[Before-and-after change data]
- - -

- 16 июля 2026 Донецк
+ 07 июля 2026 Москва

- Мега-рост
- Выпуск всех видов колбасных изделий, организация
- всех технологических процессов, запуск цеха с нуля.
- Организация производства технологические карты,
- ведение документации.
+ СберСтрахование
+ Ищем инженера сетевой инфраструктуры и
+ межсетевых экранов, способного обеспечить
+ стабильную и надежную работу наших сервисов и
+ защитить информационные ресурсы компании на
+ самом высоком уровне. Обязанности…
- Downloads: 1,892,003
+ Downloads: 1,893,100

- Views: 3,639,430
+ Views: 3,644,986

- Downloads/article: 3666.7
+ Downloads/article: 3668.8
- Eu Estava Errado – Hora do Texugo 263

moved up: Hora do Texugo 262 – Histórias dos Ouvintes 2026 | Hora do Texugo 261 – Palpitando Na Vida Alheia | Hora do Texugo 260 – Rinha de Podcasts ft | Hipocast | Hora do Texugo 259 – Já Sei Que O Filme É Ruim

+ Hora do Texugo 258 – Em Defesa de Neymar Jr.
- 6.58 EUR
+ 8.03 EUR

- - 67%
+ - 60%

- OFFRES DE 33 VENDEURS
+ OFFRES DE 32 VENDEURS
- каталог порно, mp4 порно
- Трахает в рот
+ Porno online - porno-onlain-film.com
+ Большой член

- - -

▶ [Your goal]:
From the records above, extract exactly and only the lines that begin at the line with "июля 2026 Москва" and stop after the line with "наших сервисов и".

▶ [Answer space]:
+ 07 июля 2026 Москва

- Мега-рост
- Выпуск всех видов колбасных изделий, организация
- всех технологических процессов, запуск цеха с нуля.
- Организация производства технологические карты,
- ведение документации.
+ СберСтрахование
+ Ищем инженера сетевой инфраструктуры и
+ межсетевых экранов, способного обеспечить
+ стабильную и надежную работу наших сервисов и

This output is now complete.